■ **ACTION ITEM**: Search the records for "generada". Report every line where it occurs.

Entries taken from a collection
--------------------------------------------------
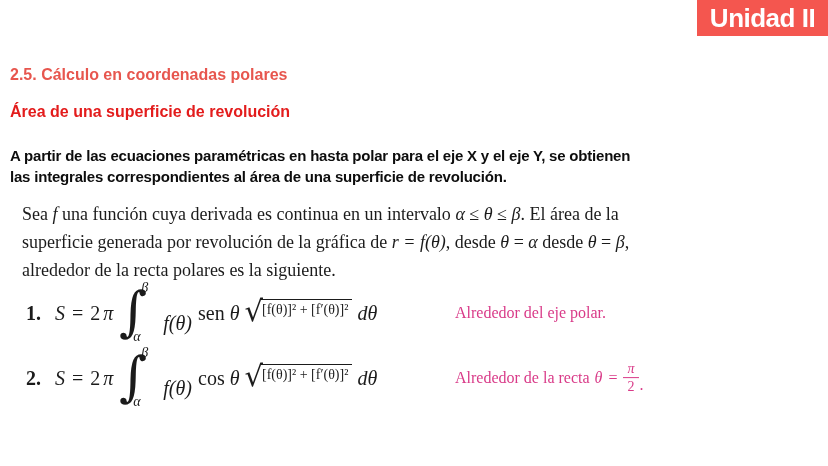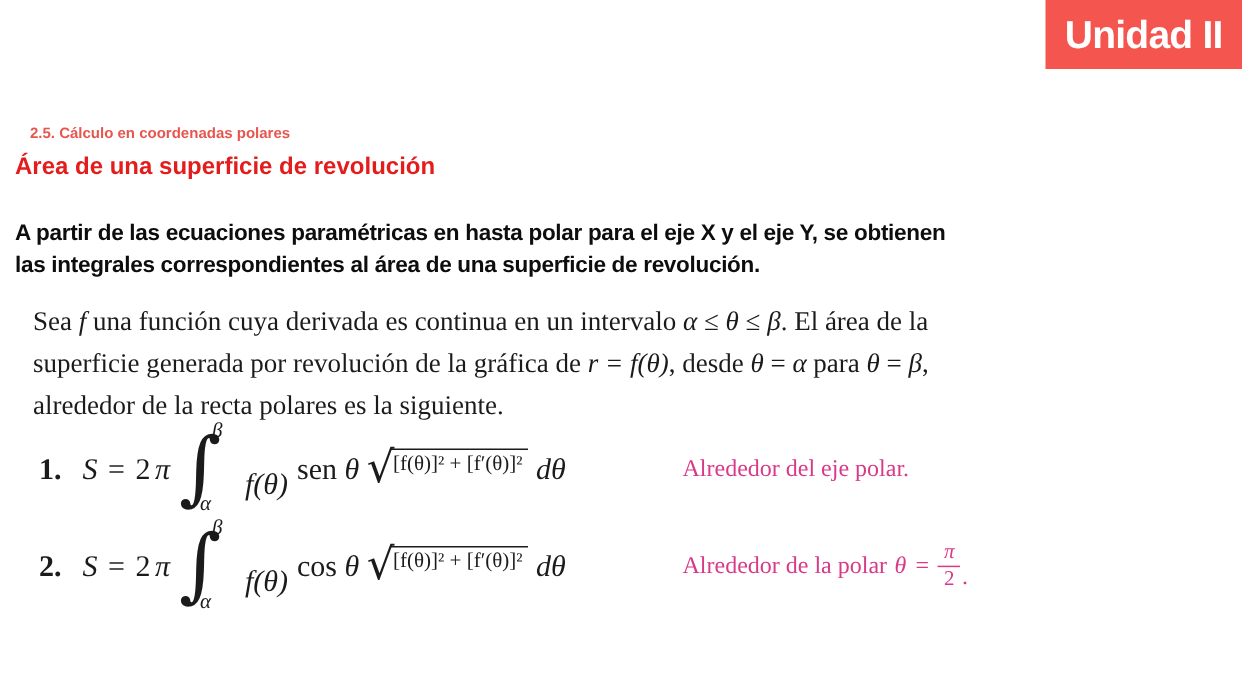--- a/index.html
+++ b/index.html
@@ -15,44 +15,43 @@
     overflow: hidden;
     font-family: "Liberation Sans", sans-serif;
   }
 
   
   .banner {
     position: absolute;
     top: 0;
     right: 0;
     width: 131px;
-    height: 46px;
+    height: 36px;
     background: #f4564f;
     display: flex;
     align-items: center;
     justify-content: center;
   }
   .banner-label {
     color: #ffffff;
     font-weight: bold;
     font-size: 26px;
     letter-spacing: -0.5px;
     font-family: "Liberation Sans", sans-serif;
   }
 
   
   .section-heading {
     position: absolute;
-    left: 20px;
+    left: 10px;
     top: 66px;
     color: #e7564e;
-    font-size: 10px;
-    font-weight: bold;
-    white-space: nowrap;
-    margin-top: 18px;
+    font-size: 16px;
+    font-weight: bold;
+    white-space: nowrap;
   }
   .subtitle-heading {
     position: absolute;
     left: 10px;
     top: 103px;
     color: #e31c1c;
     font-size: 16px;
     font-weight: bold;
     white-space: nowrap;
   }
@@ -209,21 +208,21 @@
 
   <div class="subtitle-heading">Área de una superficie de revolución</div>
 
   <div class="intro">
     <div>A partir de las ecuaciones paramétricas en hasta polar para el eje X y el eje Y, se obtienen</div>
     <div>las integrales correspondientes al área de una superficie de revolución.</div>
   </div>
 
   <div class="definition">
     <div><span>Sea </span><span style="font-style: italic;">f</span><span> una función cuya derivada es continua en un intervalo </span><span style="font-style: italic;">α</span><span> ≤ </span><span style="font-style: italic;">θ</span><span> ≤ </span><span style="font-style: italic;">β</span><span>. El área de la</span></div>
-    <div><span>superficie generada por revolución de la gráfica de </span><span style="font-style: italic;">r = f(θ)</span><span>, desde </span><span style="font-style: italic;">θ</span><span> = </span><span style="font-style: italic;">α</span><span> para </span><span style="font-style: italic;">θ</span><span> = </span><span style="font-style: italic;">β</span><span>,</span></div>
+    <div><span>superficie generada por revolución de la gráfica de </span><span style="font-style: italic;">r = f(θ)</span><span>, desde </span><span style="font-style: italic;">θ</span><span> = </span><span style="font-style: italic;">α</span><span> desde </span><span style="font-style: italic;">θ</span><span> = </span><span style="font-style: italic;">β</span><span>,</span></div>
     <div>alrededor de la recta polares es la siguiente.</div>
   </div>
 
   <div class="formula-row f1">
     <span class="fnum">1.</span>
     <span class="mvar">S</span>
     <span class="rm meq">=</span>
     <span class="rm coef2">2</span>
     <span class="mpi">π</span>
     <span class="int-block">
@@ -257,21 +256,21 @@
     </span>
     <span class="it mfunc">f(θ)</span>
     <span class="rm mtrig">cos</span>
     <span class="it mtheta">θ</span>
     <span class="sqrt">
       <span class="radical">√</span>
       <span class="radicand">[f(θ)]² + [f′(θ)]²</span>
     </span>
     <span class="mdiff">dθ</span>
     <span class="note">
-      <span>Alrededor de la polar</span>
+      <span>Alrededor de la recta</span>
       <span class="ntheta">θ</span>
       <span class="neq">=</span>
       <span class="frac">
         <span class="num">π</span>
         <span class="den">2</span>
       </span>
       <span class="nperiod">.</span>
     </span>
   </div>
--------------------------------------------------
■ **ANSWER SECTION**:
-    <div><span>superficie generada por revolución de la gráfica de </span><span style="font-style: italic;">r = f(θ)</span><span>, desde </span><span style="font-style: italic;">θ</span><span> = </span><span style="font-style: italic;">α</span><span> para </span><span style="font-style: italic;">θ</span><span> = </span><span style="font-style: italic;">β</span><span>,</span></div>
+    <div><span>superficie generada por revolución de la gráfica de </span><span style="font-style: italic;">r = f(θ)</span><span>, desde </span><span style="font-style: italic;">θ</span><span> = </span><span style="font-style: italic;">α</span><span> desde </span><span style="font-style: italic;">θ</span><span> = </span><span style="font-style: italic;">β</span><span>,</span></div>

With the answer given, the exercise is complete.